In the News Archives

October 9 2011

Columbia SRP paper in Nature Geoscience studies influence of adsorption and water demand on Arsenic migration to deep aquifers.

The Nature Geoscience paper, "Arsenic migration to deep groundwater in Bangladesh influenced by adsorption and water demand" is now released for advance online publication (9 October 2011). Kathleen Radloff, NIEHS 2009 Wetterhahn Award recipient and former Columbia SRP graduate student, is the lead author. Dr. Radloff is currently with Gradient Corporation in Cambridge, Ma. Other CU SRP authors include Yan Zheng, Martin Stute, Ben Bostick, Ivan Mihajlov, Peter Schlosser, and Alexander van Geen. Columbia's scientists worked closely on this study with their partners from Bangladesh, led by Dr. Kazi Matin Ahmed.

The paper focuses on whether deep aquifers are at risk of arsenic contamination due to high levels of arsenic in the groundwater above. The SRP-funded study injects arsenic-bearing groundwater into a deep aquifer in Bangladesh and monitors the reduction in arsenic levels over time following the withdrawal of the water. Within 24 hours, the level of arsenic was reduced by 70% in the deep aquifer zone, due to adsorption on sediments. Experimentally determined adsorption properties of sands in the deep aquifer zone and present and future scenarios of water demands were then incorporated in to a groundwater flow and transport model for the Bengal Basin by Dr. Holly Michael of the University of Delaware. Simulations show that arsenic adsorption significantly retards the transport, resulting in a lower risk of arsenic contamination in deep groundwater. The authors point out that some areas are still vulnerable to arsenic intrusion and should be monitored. To view/download the paper go online to Nature Geoscience, click here


January 1 2011

SRP selects Columbia Project to Highlight for Monthly Research Brief #193

The NIEHS SRP Research Brief #193: "Accelerating Pump-and-Treat Remediation at Arsenic-Contaminated Sites" is part of the Columbia SRP project on Mobilization of Anthropogenic Arsenic in Groundwater which Steve Chillrud heads. Other SRP scientists working on this project include Martin Stute, Brian Mailloux, and former CU graduate student, Karen Wovkulich.

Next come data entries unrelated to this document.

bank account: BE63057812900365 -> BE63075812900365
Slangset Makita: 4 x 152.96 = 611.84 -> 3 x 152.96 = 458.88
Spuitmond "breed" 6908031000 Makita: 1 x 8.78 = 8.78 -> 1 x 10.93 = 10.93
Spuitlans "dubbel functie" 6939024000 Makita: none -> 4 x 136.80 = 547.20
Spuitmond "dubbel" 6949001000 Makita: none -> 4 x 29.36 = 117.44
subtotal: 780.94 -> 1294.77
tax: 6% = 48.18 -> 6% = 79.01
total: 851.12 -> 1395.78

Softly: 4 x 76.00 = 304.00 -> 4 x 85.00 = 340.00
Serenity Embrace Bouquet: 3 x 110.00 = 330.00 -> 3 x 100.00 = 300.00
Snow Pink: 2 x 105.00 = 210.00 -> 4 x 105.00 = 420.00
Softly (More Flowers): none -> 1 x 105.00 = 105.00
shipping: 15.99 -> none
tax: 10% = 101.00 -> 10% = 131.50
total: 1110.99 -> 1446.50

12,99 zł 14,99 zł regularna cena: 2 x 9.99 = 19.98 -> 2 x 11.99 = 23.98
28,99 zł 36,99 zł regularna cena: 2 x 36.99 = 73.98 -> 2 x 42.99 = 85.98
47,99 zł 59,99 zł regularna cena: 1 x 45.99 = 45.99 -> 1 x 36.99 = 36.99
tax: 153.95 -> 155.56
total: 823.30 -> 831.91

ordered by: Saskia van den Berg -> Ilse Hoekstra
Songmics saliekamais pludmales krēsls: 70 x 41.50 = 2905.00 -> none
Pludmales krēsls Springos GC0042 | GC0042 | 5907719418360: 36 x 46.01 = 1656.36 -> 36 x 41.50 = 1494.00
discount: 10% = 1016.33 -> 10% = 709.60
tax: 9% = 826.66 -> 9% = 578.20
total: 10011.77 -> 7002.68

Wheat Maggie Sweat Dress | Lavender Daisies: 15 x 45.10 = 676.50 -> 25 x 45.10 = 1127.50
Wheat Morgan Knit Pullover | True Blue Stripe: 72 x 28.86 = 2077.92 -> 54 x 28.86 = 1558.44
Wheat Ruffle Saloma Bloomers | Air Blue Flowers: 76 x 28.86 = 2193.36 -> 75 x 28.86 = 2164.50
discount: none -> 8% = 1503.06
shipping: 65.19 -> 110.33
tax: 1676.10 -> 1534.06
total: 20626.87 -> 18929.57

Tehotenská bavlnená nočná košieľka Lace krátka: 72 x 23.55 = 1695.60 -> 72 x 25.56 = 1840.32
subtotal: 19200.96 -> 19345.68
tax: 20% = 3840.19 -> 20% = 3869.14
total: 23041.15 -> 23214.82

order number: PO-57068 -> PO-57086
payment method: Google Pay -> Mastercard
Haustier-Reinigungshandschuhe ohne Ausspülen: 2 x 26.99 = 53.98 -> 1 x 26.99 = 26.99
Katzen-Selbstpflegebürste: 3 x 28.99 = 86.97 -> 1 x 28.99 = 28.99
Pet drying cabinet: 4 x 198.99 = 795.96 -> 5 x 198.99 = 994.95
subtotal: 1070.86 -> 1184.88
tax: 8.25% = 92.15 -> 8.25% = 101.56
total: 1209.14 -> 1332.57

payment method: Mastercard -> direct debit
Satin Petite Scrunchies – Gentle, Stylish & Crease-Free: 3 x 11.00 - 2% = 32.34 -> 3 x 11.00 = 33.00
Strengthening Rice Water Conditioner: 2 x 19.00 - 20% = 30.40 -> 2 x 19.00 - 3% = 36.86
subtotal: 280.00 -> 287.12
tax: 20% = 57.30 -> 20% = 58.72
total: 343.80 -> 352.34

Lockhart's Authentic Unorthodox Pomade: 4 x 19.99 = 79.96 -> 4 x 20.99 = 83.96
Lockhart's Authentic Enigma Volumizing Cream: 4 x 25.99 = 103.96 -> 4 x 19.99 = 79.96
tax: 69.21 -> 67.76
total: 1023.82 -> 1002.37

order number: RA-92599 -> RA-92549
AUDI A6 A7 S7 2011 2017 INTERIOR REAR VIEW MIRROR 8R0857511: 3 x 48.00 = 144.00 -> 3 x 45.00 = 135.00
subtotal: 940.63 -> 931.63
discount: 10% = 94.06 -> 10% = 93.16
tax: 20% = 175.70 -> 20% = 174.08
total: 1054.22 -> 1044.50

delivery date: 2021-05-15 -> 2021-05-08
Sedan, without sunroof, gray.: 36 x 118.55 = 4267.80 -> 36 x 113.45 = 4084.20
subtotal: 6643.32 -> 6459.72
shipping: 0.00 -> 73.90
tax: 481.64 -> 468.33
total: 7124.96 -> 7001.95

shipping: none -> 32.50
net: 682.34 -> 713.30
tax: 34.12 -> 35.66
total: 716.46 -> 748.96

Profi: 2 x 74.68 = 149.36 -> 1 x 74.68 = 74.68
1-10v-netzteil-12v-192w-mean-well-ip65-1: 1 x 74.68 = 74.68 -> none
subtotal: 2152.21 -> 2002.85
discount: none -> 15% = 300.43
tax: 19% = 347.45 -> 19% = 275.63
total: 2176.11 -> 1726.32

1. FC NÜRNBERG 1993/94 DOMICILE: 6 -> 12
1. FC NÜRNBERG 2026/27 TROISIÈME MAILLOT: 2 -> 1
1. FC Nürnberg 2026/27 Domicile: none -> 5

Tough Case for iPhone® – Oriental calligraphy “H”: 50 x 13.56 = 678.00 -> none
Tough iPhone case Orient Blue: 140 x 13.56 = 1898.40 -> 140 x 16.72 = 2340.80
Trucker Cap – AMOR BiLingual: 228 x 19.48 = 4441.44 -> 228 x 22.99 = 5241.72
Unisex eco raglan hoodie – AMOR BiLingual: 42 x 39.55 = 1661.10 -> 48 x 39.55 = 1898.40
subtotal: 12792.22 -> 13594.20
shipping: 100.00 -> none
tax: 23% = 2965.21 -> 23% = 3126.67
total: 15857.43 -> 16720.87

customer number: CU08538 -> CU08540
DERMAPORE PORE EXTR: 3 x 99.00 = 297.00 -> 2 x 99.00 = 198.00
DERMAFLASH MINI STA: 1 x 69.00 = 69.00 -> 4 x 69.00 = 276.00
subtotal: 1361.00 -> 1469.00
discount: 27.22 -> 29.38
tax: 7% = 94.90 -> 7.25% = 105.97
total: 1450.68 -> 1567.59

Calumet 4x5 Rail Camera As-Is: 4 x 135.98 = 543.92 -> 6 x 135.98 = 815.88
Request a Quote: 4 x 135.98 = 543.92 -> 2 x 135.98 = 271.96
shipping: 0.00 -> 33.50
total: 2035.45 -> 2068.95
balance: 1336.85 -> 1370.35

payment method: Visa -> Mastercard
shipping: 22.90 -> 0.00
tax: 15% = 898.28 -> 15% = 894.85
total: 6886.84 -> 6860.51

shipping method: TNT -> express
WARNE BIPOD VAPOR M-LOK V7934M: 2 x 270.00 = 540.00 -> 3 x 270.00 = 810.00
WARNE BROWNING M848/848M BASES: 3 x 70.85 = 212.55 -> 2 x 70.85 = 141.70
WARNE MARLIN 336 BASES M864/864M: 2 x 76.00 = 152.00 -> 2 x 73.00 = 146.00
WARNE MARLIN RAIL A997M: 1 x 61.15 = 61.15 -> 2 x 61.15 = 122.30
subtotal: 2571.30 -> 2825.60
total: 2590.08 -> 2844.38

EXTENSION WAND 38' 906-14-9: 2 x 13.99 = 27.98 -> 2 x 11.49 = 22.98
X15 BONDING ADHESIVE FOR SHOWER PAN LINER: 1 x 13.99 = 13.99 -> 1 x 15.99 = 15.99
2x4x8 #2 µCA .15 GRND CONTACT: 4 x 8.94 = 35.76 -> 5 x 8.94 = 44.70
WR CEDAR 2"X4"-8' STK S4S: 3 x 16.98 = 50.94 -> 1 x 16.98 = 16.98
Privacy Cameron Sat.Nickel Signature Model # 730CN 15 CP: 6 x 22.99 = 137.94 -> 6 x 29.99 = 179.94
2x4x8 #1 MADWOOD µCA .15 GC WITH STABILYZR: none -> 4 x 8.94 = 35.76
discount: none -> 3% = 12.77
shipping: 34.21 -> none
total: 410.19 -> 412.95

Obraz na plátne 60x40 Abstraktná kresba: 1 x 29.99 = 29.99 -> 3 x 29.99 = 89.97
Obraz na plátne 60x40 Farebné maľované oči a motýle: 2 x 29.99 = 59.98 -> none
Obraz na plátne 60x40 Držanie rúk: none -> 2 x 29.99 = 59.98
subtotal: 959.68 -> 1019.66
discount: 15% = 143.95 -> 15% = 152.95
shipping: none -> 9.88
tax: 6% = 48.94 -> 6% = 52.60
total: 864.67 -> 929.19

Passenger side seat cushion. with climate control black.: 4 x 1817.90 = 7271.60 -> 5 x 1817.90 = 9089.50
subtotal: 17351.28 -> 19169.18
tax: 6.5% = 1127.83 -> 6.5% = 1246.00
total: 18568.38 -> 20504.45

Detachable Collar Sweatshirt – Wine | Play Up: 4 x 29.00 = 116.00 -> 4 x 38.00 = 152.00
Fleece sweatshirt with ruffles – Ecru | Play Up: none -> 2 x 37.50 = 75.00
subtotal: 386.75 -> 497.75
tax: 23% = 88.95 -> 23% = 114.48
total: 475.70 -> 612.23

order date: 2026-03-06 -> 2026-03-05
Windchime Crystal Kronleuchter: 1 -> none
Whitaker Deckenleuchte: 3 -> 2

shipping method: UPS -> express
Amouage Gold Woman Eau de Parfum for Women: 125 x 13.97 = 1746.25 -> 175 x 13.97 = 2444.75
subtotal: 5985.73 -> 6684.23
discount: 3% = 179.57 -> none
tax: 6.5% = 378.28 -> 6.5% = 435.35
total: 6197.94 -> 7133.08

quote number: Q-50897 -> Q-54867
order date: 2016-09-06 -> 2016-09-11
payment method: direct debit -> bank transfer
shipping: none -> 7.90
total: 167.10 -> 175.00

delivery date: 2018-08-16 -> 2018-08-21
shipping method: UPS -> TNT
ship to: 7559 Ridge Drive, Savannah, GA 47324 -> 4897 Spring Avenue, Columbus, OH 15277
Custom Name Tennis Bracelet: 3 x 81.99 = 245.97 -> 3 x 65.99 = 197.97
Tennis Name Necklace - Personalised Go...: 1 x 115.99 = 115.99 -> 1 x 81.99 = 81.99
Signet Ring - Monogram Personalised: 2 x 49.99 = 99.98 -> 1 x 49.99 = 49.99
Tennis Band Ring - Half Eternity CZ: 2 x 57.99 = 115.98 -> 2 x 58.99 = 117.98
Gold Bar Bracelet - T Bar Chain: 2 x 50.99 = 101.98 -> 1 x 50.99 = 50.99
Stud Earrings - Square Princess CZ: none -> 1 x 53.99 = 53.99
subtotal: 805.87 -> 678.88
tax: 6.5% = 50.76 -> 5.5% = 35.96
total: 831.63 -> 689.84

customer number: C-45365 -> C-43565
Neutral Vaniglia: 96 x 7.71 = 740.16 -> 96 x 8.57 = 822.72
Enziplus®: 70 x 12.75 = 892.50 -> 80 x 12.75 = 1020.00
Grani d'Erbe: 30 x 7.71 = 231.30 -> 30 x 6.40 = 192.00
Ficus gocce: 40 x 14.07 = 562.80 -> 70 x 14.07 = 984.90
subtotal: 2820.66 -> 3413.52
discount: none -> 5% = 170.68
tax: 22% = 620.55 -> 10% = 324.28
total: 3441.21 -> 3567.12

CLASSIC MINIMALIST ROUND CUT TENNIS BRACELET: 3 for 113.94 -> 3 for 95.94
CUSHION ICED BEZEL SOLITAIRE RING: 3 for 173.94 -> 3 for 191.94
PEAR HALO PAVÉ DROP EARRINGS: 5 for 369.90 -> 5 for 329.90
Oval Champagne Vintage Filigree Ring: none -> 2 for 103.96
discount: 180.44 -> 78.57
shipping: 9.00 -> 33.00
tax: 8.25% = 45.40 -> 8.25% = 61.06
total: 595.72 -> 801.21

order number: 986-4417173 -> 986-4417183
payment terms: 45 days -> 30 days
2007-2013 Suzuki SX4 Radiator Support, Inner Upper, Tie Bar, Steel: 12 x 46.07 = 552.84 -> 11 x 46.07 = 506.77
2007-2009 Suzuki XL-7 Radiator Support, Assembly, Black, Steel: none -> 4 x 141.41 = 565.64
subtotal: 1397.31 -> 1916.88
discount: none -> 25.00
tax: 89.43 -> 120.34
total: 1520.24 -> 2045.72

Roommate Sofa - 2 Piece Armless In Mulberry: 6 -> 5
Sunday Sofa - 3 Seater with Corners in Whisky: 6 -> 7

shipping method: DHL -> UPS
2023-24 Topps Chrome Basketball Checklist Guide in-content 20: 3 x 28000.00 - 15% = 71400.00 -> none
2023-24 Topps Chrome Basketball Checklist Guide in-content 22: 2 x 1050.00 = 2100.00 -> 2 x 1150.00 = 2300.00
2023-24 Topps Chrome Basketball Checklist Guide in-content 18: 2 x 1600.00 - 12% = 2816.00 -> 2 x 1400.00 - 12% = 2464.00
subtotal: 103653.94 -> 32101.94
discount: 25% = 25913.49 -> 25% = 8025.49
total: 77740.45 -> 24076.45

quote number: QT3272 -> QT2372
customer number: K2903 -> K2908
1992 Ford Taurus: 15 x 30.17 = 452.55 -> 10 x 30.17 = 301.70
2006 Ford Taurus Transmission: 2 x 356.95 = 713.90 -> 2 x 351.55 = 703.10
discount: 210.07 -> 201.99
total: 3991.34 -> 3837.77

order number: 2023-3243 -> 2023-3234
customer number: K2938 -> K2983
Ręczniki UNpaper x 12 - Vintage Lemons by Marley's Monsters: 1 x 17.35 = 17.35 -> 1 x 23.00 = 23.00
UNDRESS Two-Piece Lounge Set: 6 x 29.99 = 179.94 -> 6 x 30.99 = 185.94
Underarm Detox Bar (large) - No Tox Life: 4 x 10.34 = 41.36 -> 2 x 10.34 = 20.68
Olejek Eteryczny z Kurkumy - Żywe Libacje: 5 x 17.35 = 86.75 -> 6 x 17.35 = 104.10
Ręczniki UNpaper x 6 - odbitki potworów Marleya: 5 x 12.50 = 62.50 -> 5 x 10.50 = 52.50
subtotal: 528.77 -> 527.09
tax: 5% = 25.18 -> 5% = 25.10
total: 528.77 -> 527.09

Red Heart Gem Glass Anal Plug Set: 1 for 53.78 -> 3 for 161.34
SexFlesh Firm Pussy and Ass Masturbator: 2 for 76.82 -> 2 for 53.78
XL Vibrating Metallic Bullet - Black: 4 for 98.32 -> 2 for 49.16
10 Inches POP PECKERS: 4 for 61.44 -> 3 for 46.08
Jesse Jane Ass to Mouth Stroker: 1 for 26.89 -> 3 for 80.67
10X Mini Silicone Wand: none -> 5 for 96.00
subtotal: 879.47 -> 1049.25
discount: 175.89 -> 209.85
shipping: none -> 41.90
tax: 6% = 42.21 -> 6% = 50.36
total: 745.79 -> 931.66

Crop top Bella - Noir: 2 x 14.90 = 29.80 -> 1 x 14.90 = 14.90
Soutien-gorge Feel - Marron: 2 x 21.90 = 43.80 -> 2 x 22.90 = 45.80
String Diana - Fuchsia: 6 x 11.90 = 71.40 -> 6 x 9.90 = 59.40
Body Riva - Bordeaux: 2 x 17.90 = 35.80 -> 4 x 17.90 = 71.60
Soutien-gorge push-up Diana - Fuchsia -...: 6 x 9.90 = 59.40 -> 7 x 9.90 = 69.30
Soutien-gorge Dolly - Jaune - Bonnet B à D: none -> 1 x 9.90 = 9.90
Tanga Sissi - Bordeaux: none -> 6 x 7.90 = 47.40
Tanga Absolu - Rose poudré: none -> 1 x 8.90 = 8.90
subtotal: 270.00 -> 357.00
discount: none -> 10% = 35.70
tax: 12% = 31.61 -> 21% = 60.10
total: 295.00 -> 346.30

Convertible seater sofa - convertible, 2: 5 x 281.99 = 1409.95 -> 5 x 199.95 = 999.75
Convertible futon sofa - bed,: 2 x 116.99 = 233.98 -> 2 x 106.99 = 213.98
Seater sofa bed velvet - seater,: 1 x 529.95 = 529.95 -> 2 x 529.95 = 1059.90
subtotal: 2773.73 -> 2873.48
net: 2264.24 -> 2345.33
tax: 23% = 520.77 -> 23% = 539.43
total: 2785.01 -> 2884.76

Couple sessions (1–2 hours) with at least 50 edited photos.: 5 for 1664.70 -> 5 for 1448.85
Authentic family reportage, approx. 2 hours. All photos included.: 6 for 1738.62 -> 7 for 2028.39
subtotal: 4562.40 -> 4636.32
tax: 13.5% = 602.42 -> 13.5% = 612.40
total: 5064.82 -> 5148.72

If you would like to receive the Research Brief as a podcast, you can subscribe via iTunes (search Superfund Research Program), or download this one from the SRP Research Brief webpage (http://tools.niehs.nih.gov/srp/researchbriefs/view.cfm?Brief_ID=193).


January 1 2011

Columbia SRP paper selected for "NIEHS Papers of the Year" award.

The paper, "Arsenic exposure from drinking water, and all-cause chronic-disease mortalities in Bangladesh (HEALS): a prospective cohort study" appeared in The Lancet, 24-30 July. Its authors include Columbia SRP scientists: Marie Argos, Yu Chen, Faruque Parvez, Vesna Slavkovich, Alexander van Geen, Joseph Graziano, and Habibul Ahsan.

The paper is based on the SRP funded study of whether chronic and recent changes in arsenic exposure through drinking water are associated with all-cause and chronic disease mortalities in a Bangladesh population. The authors note significant associations between mortality rates and arsenic exposure through drinking water. A total of twenty-one papers were selected from across all of NIEHS for this honor.


May 21 2010

Thesis defense, "Hydrology & arsenic contamination in shallow aquifers of Bangladesh"

Zahid Aziz (C), Columbia SRP Director Joseph Graziano (R) and Associate Director Lex van Geen (L)

Zahid Aziz, Columbia SRP doctoral student and recipient of the NIH Fogarty International Center training grant, was congratulated by Columbia SRP Director Joseph Graziano and Associate Director Lex van Geen. Zahid's thesis defense, "Hydrology & arsenic contamination in shallow aquifers of Bangladesh", took place on 21 May 2010 at Lamont-Doherty Earth Observatory.